Como la guardia real de los aqueménidas su reemplazo es tan inmediato que se
produce la ilusión de que permanecen para siempre. Y como los soldados persas,
también han acabado por convertirse en un cuerpo de élite en el que refulgen
nuestros mejores lectores.
En
principio, los ayudantes de Biblioteca se reclutan del primer ciclo de la ESO. La
estimación que los alumnos de este nivel muestran por los libros y la
biblioteca se debe, en gran medida, a la fructífera labor de animación a la
lectura desarrollada en los colegios de Écija. Desde aquí queremos hacerlo
notar y agradecerlo, pues nos facilita enormemente esta labor de selección y
otras muchas tareas.
En
otros años este repaso lo incluimos a comienzo de curso. Hemos preferido en
esta ocasión incluirlo en sus postrimerías y anotar los nombres de los que han
perseverado hasta el final. No hace falta insistir en que esperamos en que
muchos de ellos, sino todos, repitan el año siguiente:
Este
es el listado oficial de los alumnos con los que contamos como ayudantes en el
momento de la publicación de esta entrada
- Alicia Álvarez
- Ariadna Ávila
- Dario Carmona
- Lola Delgado
- Elena de la Fe Martín
- Pepe Fernández
- Alejandro Fernández Prieto
- Irene Fernández Prieto
- Alba García
- Enzo García
- Irene García García
- Elvira Herrera
- Macarena Jaén
- Gabriela Moral
- María Moral Sánchez
- María Rodríguez
- Cristian Rodríguez Rodríguez
- Elena Tirado
- Alba Villaécija Caraballo
Aparte de primero
de la ESO, contamos con aportes del resto de cursos de este nivel. Subrayamos a
los alumnos que reiteran su compromiso con nosotros un año más. Resulta un
verdadero lujo contar con su colaboración, cada curso más experimentada pero
igual de entusiasta. La contribución de alumnas (y alumno) de 4º de ESO resulta
excepcional, tanto en número, como en calidad, pues se trata de los alumnos más
destacados de este ciclo.
En la fotografía
aparecen posando con nuestra coordinadora, Ángela Martínez Villegas. Faltan en
la imagen Lola Delgado y Cristian Rodríguez.
Los
Ayudantes de Biblioteca no son los únicos alumnos colaboradores de nuestra
institución. Existen un sinnúmero de tareas para las que se necesita la
dedicación de otros alumnos. Hablamos de
colocar carteles y avisos (y también retirarlos), transformar el aspecto
de la biblioteca para algunas celebraciones y para volverla a quedar como
estaba. No olvidemos la participación como figurantes en las efemérides que lo
precisan. Dejamos para el final la ingrata tarea de repartir las citaciones
clase por clase de los alumnos que se demoran en el préstamo, pierden el carné
de lector y otras incidencias que por tediosas que puedan parecer señalan que
nuestra institución funciona como un reloj.
Por
tanto, nuestra Biblioteca posee, como los ejércitos de la Antigüedad, un
ordenado cuerpo de élite, pero también un abigarrado conjunto de tropas
auxiliares cuyos cometidos resultan de lo más diverso, cuya organización de
mando se manifiesta, cuando menos, confusa y, en definitiva, cuya descripción
escapa a cualquier sistemática.
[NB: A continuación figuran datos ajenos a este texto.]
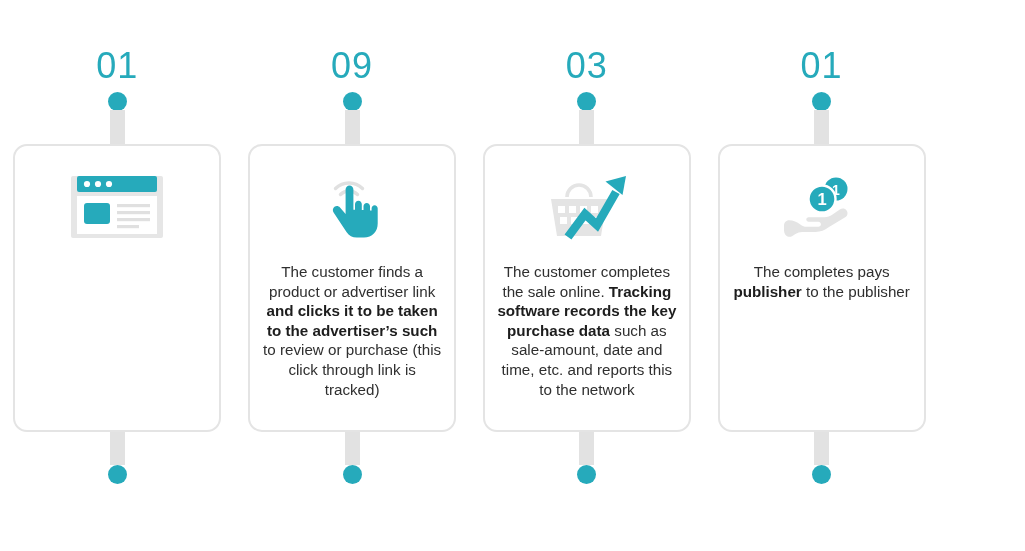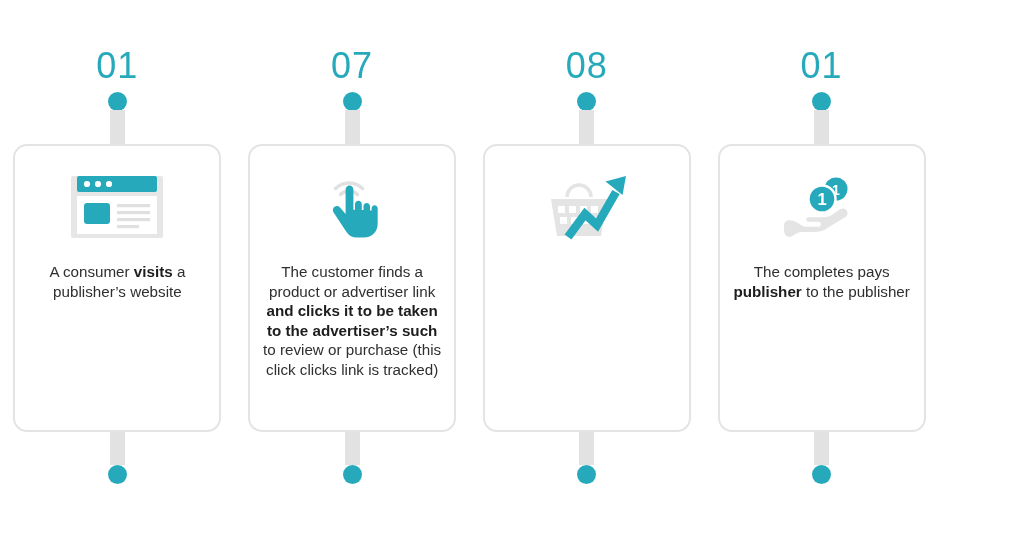--- a/index.html
+++ b/index.html
@@ -150,7 +150,7 @@
     </div>
 
     <div class="step">
-      <div class="step-number">07</div>
+      <div class="step-number">09</div>
       <div class="connector-top">
         <div class="dot"></div>
         <div class="stem stem-top"></div>

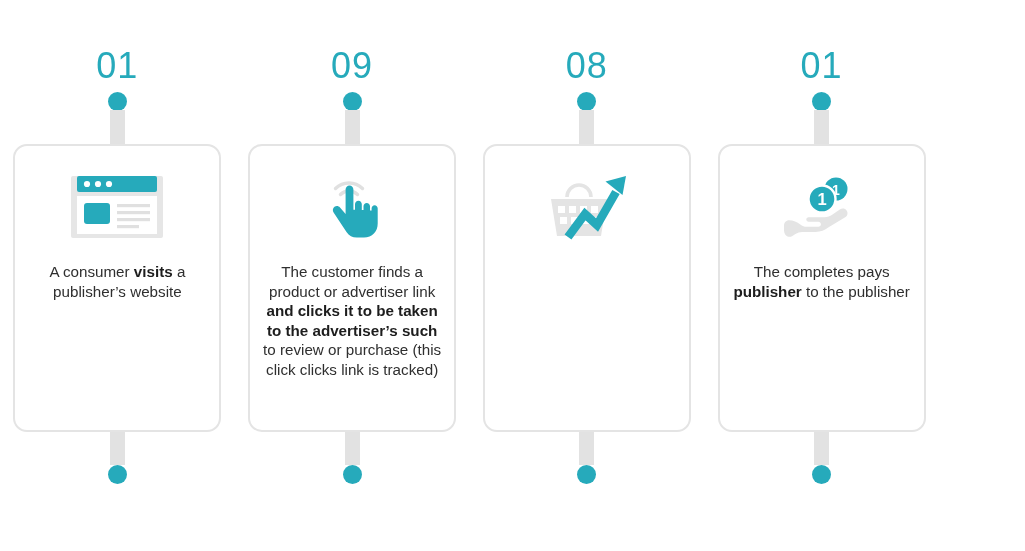--- a/index.html
+++ b/index.html
@@ -174,7 +174,7 @@
     </div>
 
     <div class="step">
-      <div class="step-number">08</div>
+      <div class="step-number">03</div>
       <div class="connector-top">
         <div class="dot"></div>
         <div class="stem stem-top"></div>

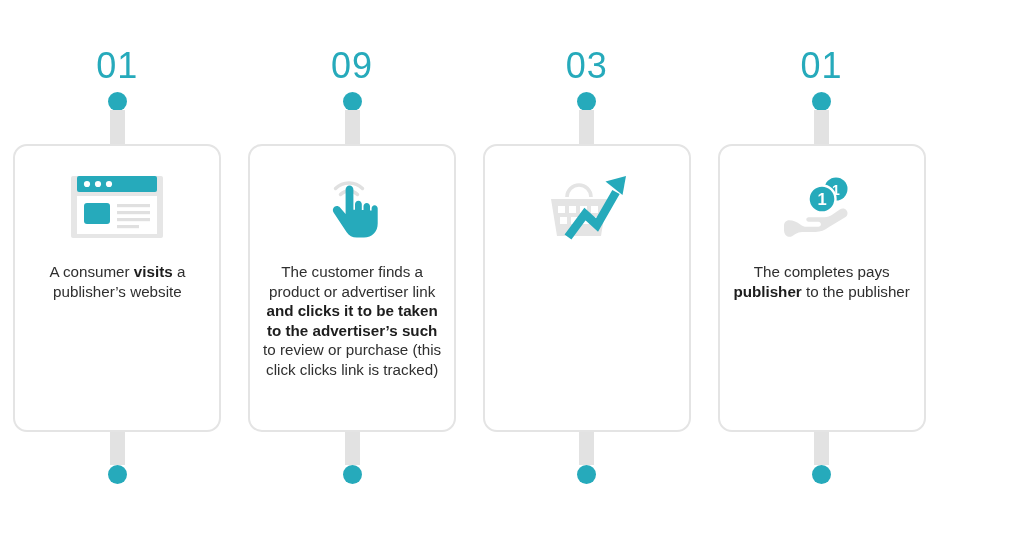--- a/index.html
+++ b/index.html
@@ -141,7 +141,6 @@
             <rect x="48" y="51" width="22" height="3.2" fill="#e0e0e0"></rect>
           </svg>
         </div>
-        <div class="card-text"><span>A consumer </span><b>visits</b><span> a publisher’s website</span></div>
       </div>
       <div class="connector-bottom">
         <div class="stem"></div>

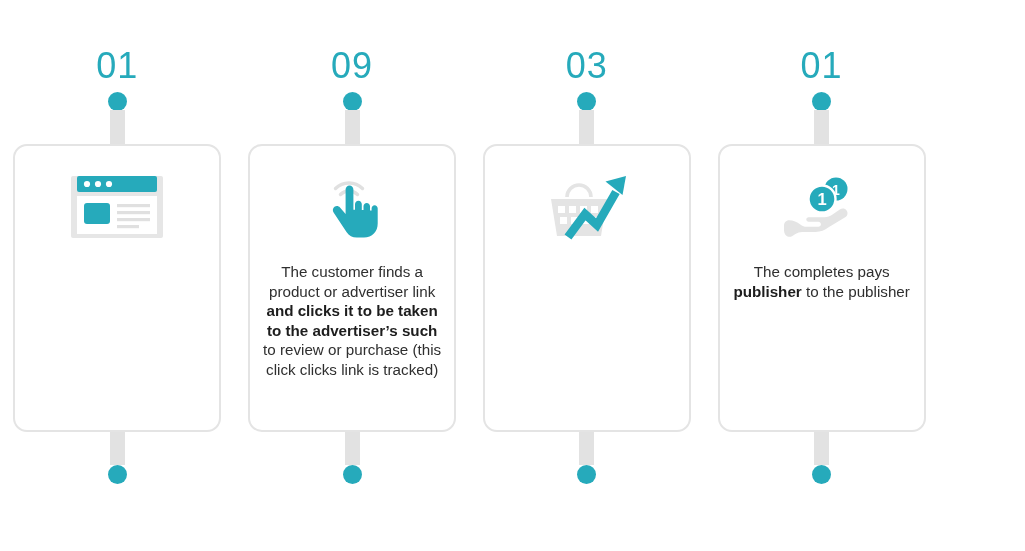--- a/index.html
+++ b/index.html
@@ -197,6 +197,7 @@
             <path fill="#26aabb" d="M83 6L62.5 11.5 79.5 25z"></path>
           </svg>
         </div>
+        <div class="card-text"><span>The customer completes the sale online. </span><b>Tracking software records the key purchase data</b><span> such as sale-amount, date and time, etc. and reports this to the network</span></div>
       </div>
       <div class="connector-bottom">
         <div class="stem"></div>

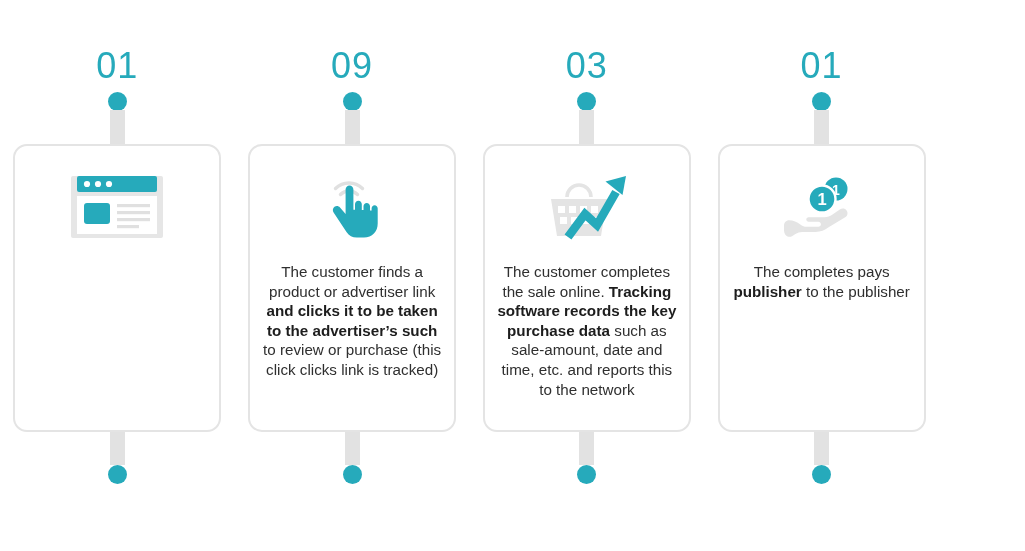--- a/index.html
+++ b/index.html
@@ -164,7 +164,7 @@
             <path fill="#26aabb" d="M29.6 18.5c0-2.3 1.7-4.1 3.9-4.1s3.9 1.8 3.9 4.1v20.2h1.6v-5.4c0-2 1.5-3.6 3.4-3.6s3.4 1.6 3.4 3.6v5.6h1.7v-3.6c0-1.9 1.4-3.4 3.2-3.4s3.3 1.5 3.3 3.4v4.2h1.6v-2c0-1.8 1.3-3.2 3-3.2s3.1 1.4 3.1 3.2v15.1c0 8.2-5.5 13.9-13.7 13.9h-7.2c-4.5 0-7.7-1.9-10.3-5.6L17.6 41.4c-1.3-1.9-.9-4.4.9-5.7 1.7-1.3 4.1-1 5.5.7l5.6 6.7z"></path>
           </svg>
         </div>
-        <div class="card-text"><span>The customer finds a product or advertiser link </span><b>and clicks it to be taken to the advertiser’s such</b><span> to review or purchase (this click clicks link is tracked)</span></div>
+        <div class="card-text"><span>The customer finds a product or advertiser link </span><b>and clicks it to be taken to the advertiser’s such</b><span> to review or purchase (this click through link is tracked)</span></div>
       </div>
       <div class="connector-bottom">
         <div class="stem"></div>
Que su colaboración resulte ocasional señala
que, precisamente, su labor es más que oportuna y que a lo largo de lo que
llevamos de año, por poner un ejemplo, su labor ha sido clave para sacar
nuestros proyectos adelantes.
A
estas alturas de nuestro discurso la comparación entre Ayudantes y
Colaboradores parece imponerse, pero no la encontramos pertinente. Los primeros
no prestan su tiempo, doblemente valioso, porque es el tiempo del recreo y los
segundos se encuentran disponibles el resto de la jornada escolar. Ambos nos
resultan necesarios y sus labores se complementan. Únicamente que los primeros
gozan de más nombradía que los segundo, pero para eso los incluimos en esta relación.
Una
historia de los segundos, estos Irregulares de Baker Street sería muy
corta, porque pasan por la historia de nuestra biblioteca sin registro y por
tanto sin pena y sin gloria. Lo cierto es que su fundación antecede a la de los
propios Ayudantes, pues antes de poner en marcha a la Biblioteca hubo que
recurrir a una multitud de alumnos para las tareas más diversas, desde la
instalación del cableado al transporte de las estanterías.
Una
cosa es segura: ya sea como ayudante, ya sea como colaborador, el esfuerzo de
nuestros alumnos sostiene nuestra biblioteca y garantiza su futuro.